Start of EXERCISE MATERIAL
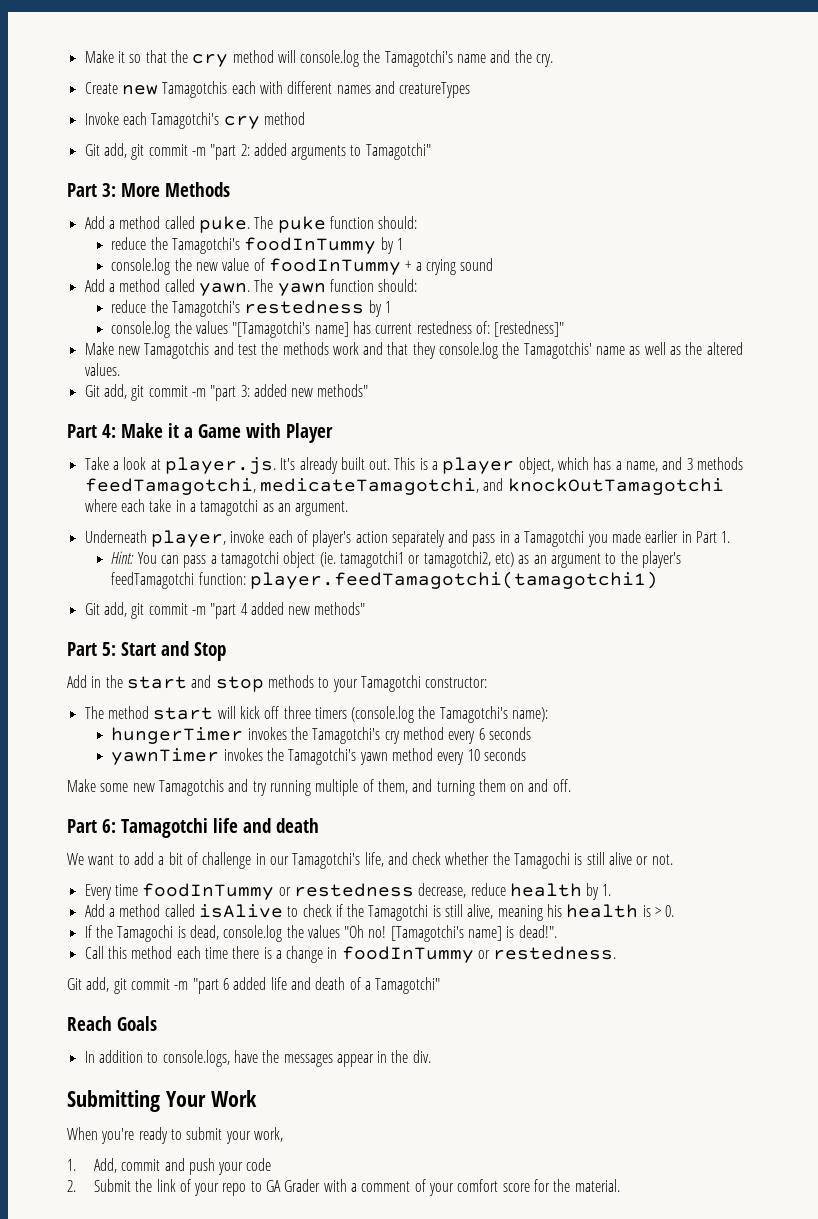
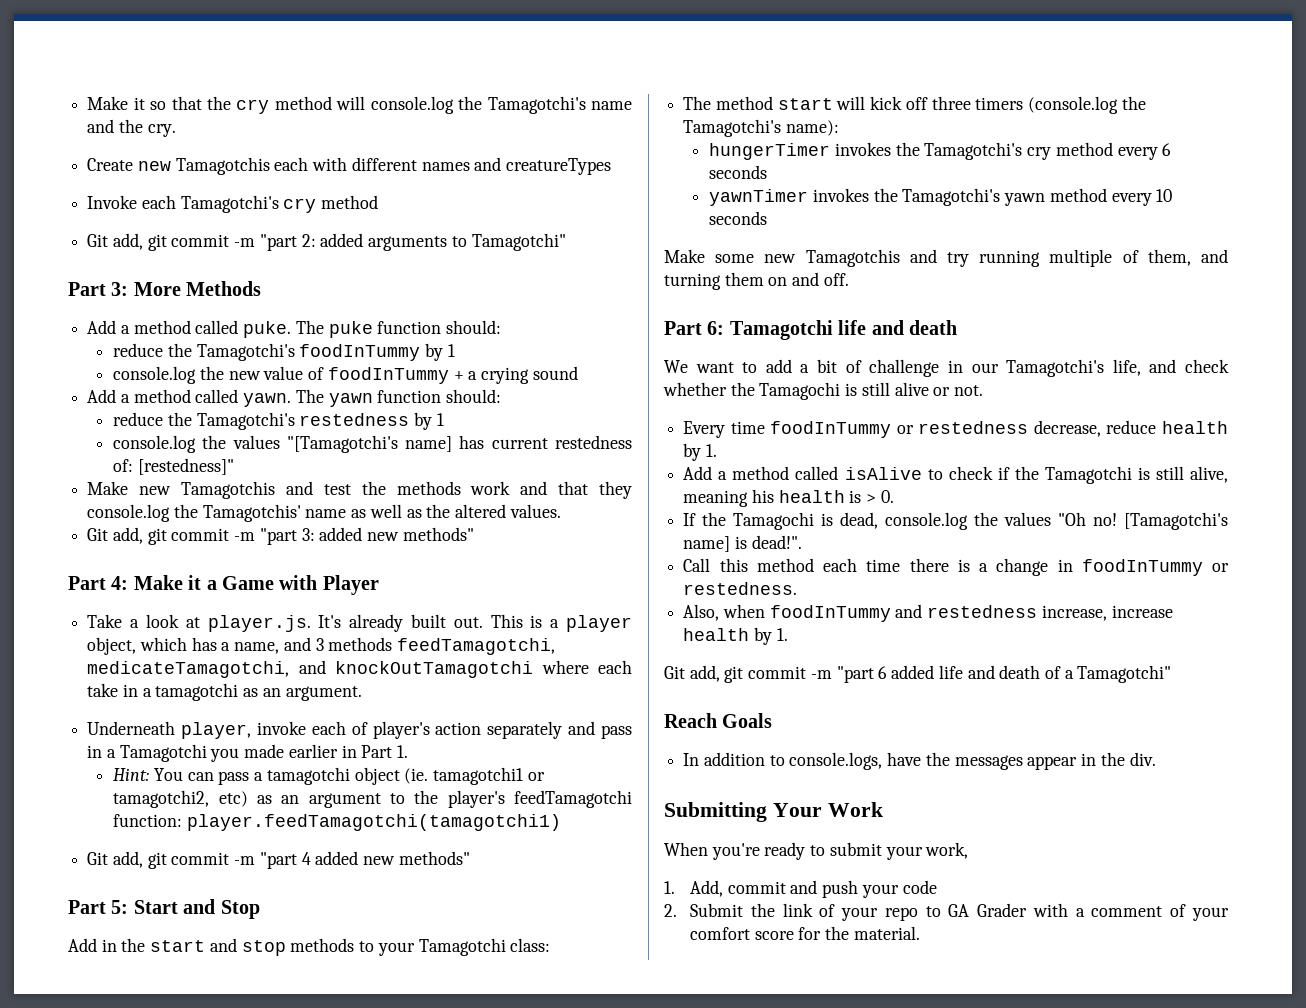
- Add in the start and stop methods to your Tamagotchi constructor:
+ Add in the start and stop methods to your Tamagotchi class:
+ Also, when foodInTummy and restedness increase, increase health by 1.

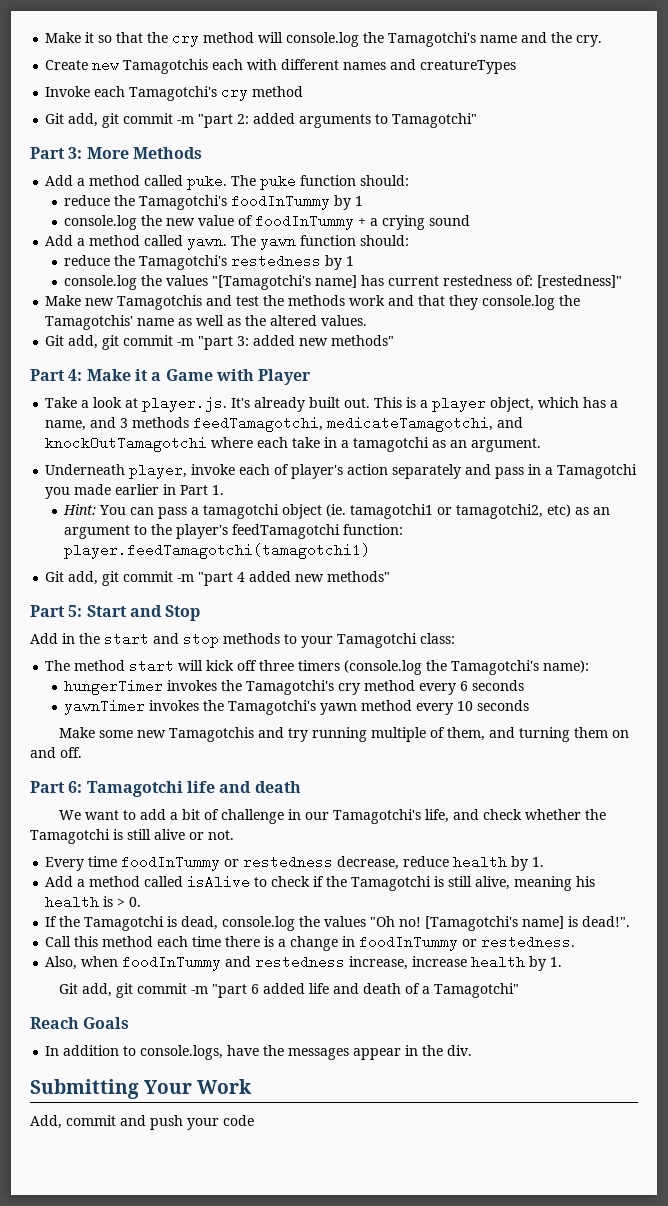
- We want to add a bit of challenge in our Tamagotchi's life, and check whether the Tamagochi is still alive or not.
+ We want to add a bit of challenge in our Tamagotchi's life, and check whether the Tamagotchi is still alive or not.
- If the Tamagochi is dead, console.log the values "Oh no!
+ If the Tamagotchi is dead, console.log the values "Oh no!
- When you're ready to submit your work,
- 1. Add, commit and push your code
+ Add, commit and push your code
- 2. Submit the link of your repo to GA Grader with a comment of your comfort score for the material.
End of EXERCISE MATERIAL
• _WHAT IS NEEDED_
Whenever a line includes the word "check", pull it out of the entries.

• _YOUR SOLUTION_
- We want to add a bit of challenge in our Tamagotchi's life, and check whether the Tamagochi is still alive or not.
+ We want to add a bit of challenge in our Tamagotchi's life, and check whether the Tamagotchi is still alive or not.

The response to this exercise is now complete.